05/02/05 - My hell at the
hands of the evil Ripper
EXCLUSIVE BY DAVID BRUCE
CHIEF CRIME REPORTER
Leeds Today
A LEEDS taxi driver believed to be the first male victim
of Yorkshire Ripper Peter Sutcliffe has today joined the
call for the serial killer to be caged forever. Former
cabbie John Tomey, 65, right, backed the YEP campaign
for an assurance from the Home Secretary that Sutcliffe
would never be released as he recalled the night he was
attacked on a lonely Yorkshire moor - by a passenger he
is convinced was Sutcliffe.
At his home in Leeds, Mr Tomey spoke of the night in March
1967 when he picked up a swarthy-faced passenger in Leeds
city centre. His fare initially asked to be taken to Bradford,
then changed his destination to Shipley - and then decided
he wanted to go to Bingley.
At that point Mr Tomey showed his passenger a "fare
card" showing the cost of journeys to different areas.
They eventually arrived in Keighley when the "fare"
announced he had no money and suggested going to an aunt's
house in Nelson, just over the Yorkshire border.

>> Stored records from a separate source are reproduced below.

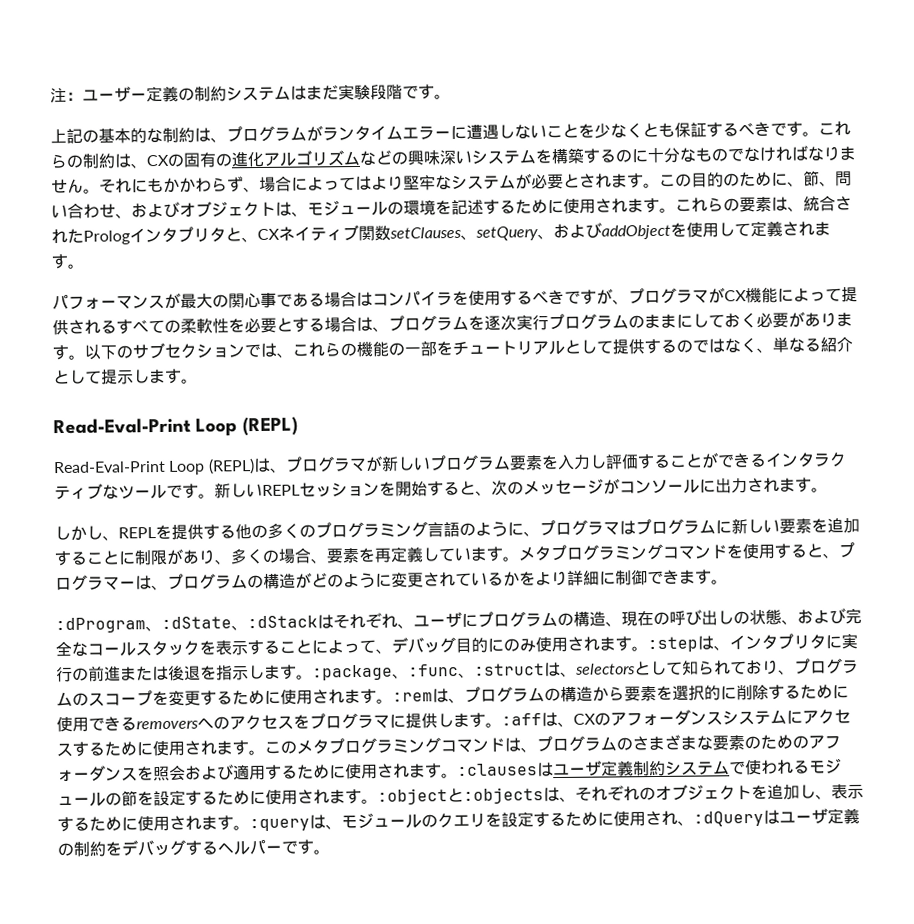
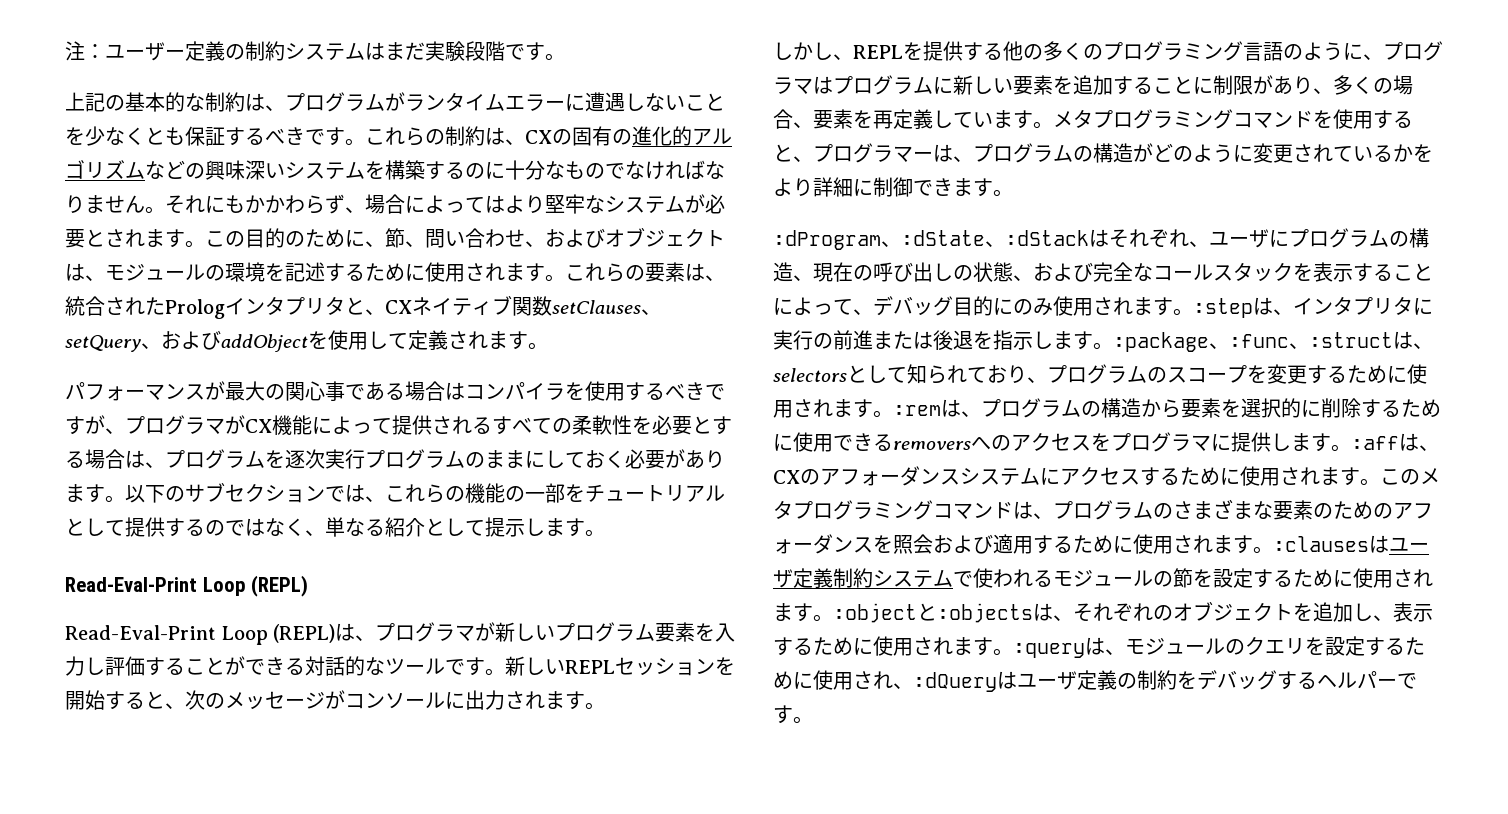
- これらの制約は、CXの固有の進化アルゴリズムなどの興味深いシステムを構築するのに十分なものでなければなりません。
+ これらの制約は、CXの固有の進化的アルゴリズムなどの興味深いシステムを構築するのに十分なものでなければなりません。
- Read-Eval-Print Loop (REPL)は、プログラマが新しいプログラム要素を入力し評価することができるインタラクティブなツールです。
+ Read-Eval-Print Loop (REPL)は、プログラマが新しいプログラム要素を入力し評価することができる対話的なツールです。

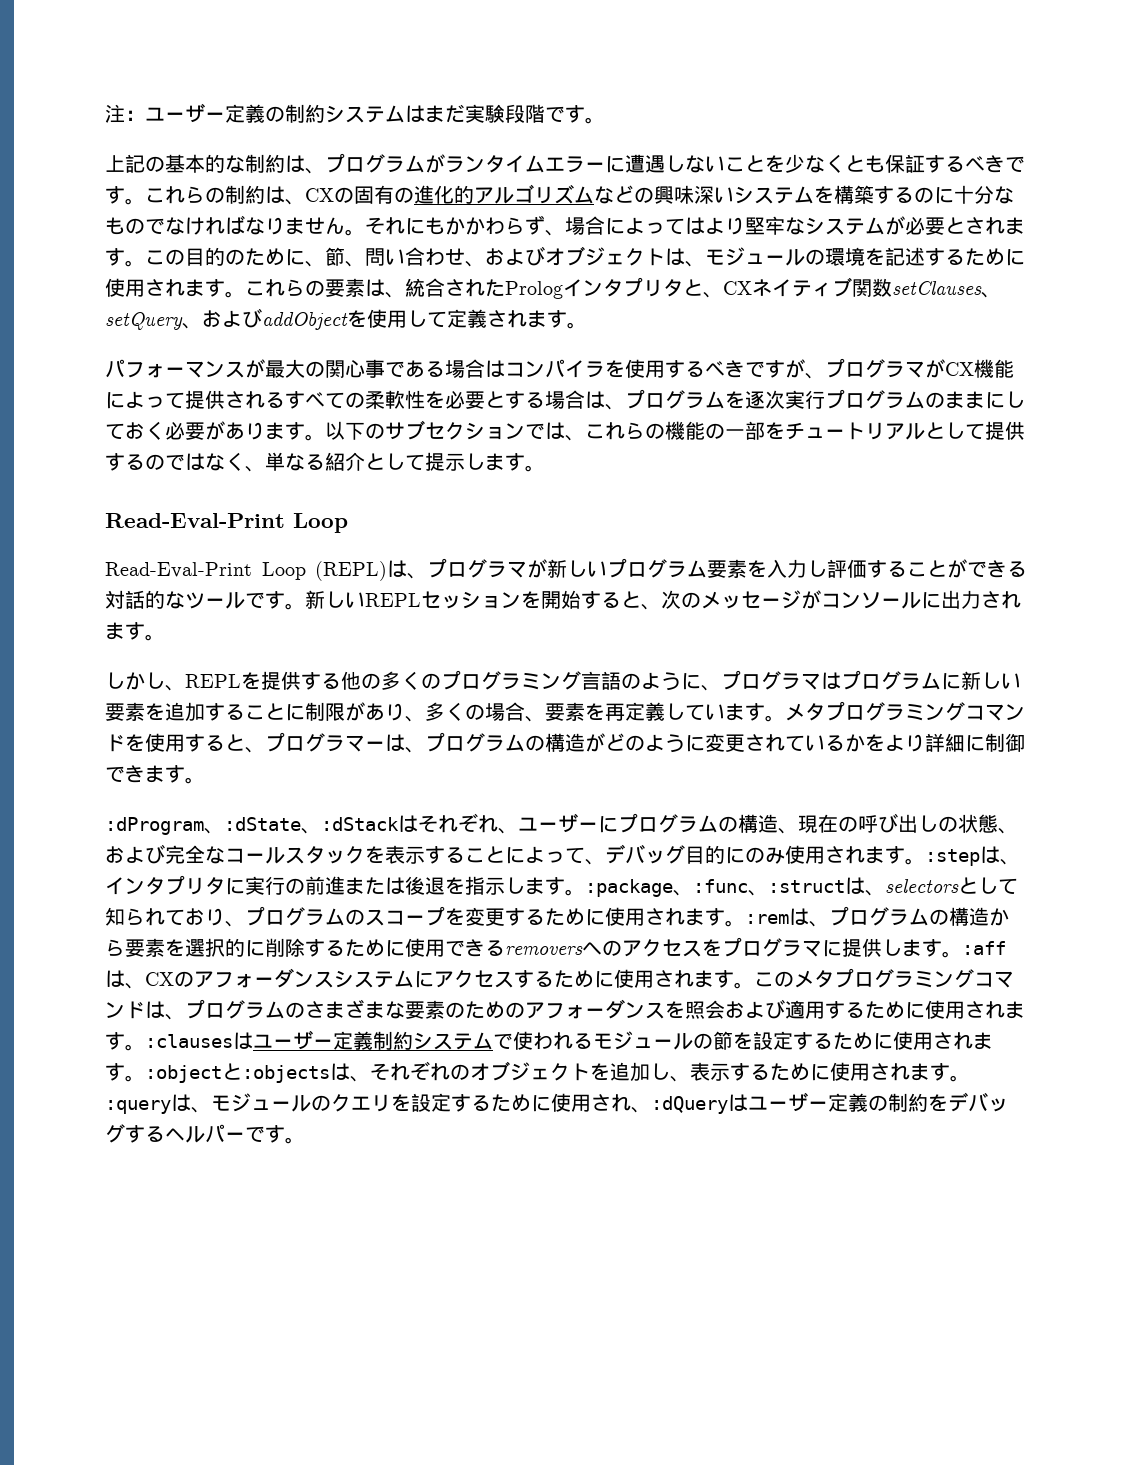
  以下のサブセクションでは、これらの機能の一部をチュートリアルとして提供するのではなく、単なる紹介として提示します。
- Read-Eval-Print Loop (REPL)
+ Read-Eval-Print Loop
- :dProgram、:dState、:dStackはそれぞれ、ユーザにプログラムの構造、現在の呼び出しの状態、および完全なコールスタックを表示することによって、デバッグ目的にのみ使用されます。:stepは、インタプリタに実行の前進または後退を指示します。:package、:func、:structは、selectorsとして知られており、プログラムのスコープを変更するために使用されます。:remは、プログラムの構造から要素を選択的に削除するために使用できるremoversへのアクセスをプログラマに提供します。:affは、CXのアフォーダンスシステムにアクセスするために使用されます。
+ :dProgram、:dState、:dStackはそれぞれ、ユーザーにプログラムの構造、現在の呼び出しの状態、および完全なコールスタックを表示することによって、デバッグ目的にのみ使用されます。:stepは、インタプリタに実行の前進または後退を指示します。:package、:func、:structは、selectorsとして知られており、プログラムのスコープを変更するために使用されます。:remは、プログラムの構造から要素を選択的に削除するために使用できるremoversへのアクセスをプログラマに提供します。:affは、CXのアフォーダンスシステムにアクセスするために使用されます。
- このメタプログラミングコマンドは、プログラムのさまざまな要素のためのアフォーダンスを照会および適用するために使用されます。:clausesはユーザ定義制約システムで使われるモジュールの節を設定するために使用されます。:objectと:objectsは、それぞれのオブジェクトを追加し、表示するために使用されます。:queryは、モジュールのクエリを設定するために使用され、:dQueryはユーザ定義の制約をデバッグするヘルパーです。
+ このメタプログラミングコマンドは、プログラムのさまざまな要素のためのアフォーダンスを照会および適用するために使用されます。:clausesはユーザー定義制約システムで使われるモジュールの節を設定するために使用されます。:objectと:objectsは、それぞれのオブジェクトを追加し、表示するために使用されます。:queryは、モジュールのクエリを設定するために使用され、:dQueryはユーザー定義の制約をデバッグするヘルパーです。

Mr Tomey said that as he became increasingly concerned,
the passenger suddenly hit him over the head with a weapon,
he believed to be Sutcliffe's trademark hammer. Door "He
must have hit me eight times. My brain exploded from the
inside," he said.
He regained consciousness to realise his passenger was
hammering on his driver's window. "I always kept
my door locked so he couldn't get to me. He then smashed
the taxi sign on the roof, and all my lights. "I
wasn't fit to drive but somehow I started the engine and
managed to drive away."
Even to this day, Mr Tomey cannot remember how he managed
to drive more than three miles before reaching a house
where the occupants called police. He later compiled an
identikit image of his attacker - producing an image that
bore a remarkable resemblance to an identikit picture
of "the Ripper" issued by Ripper Squad detectives
almost 10 years later.
Mr Tomey said that when he later saw photographs of Peter
Sutcliffe he remained convinced he was the man who attacked
him. He added that Sutcliffe would have been in his late
teens at the time he attacked him - which dispelled the
belief that the Ripper attacked only women.
Detectives and psychologists have argued that it was unlikely
Sutcliffe's killing spree began in 1975 - the year when
he killed the first victim for which he was jailed. He
added: "I have suffered hell for almost 38 years.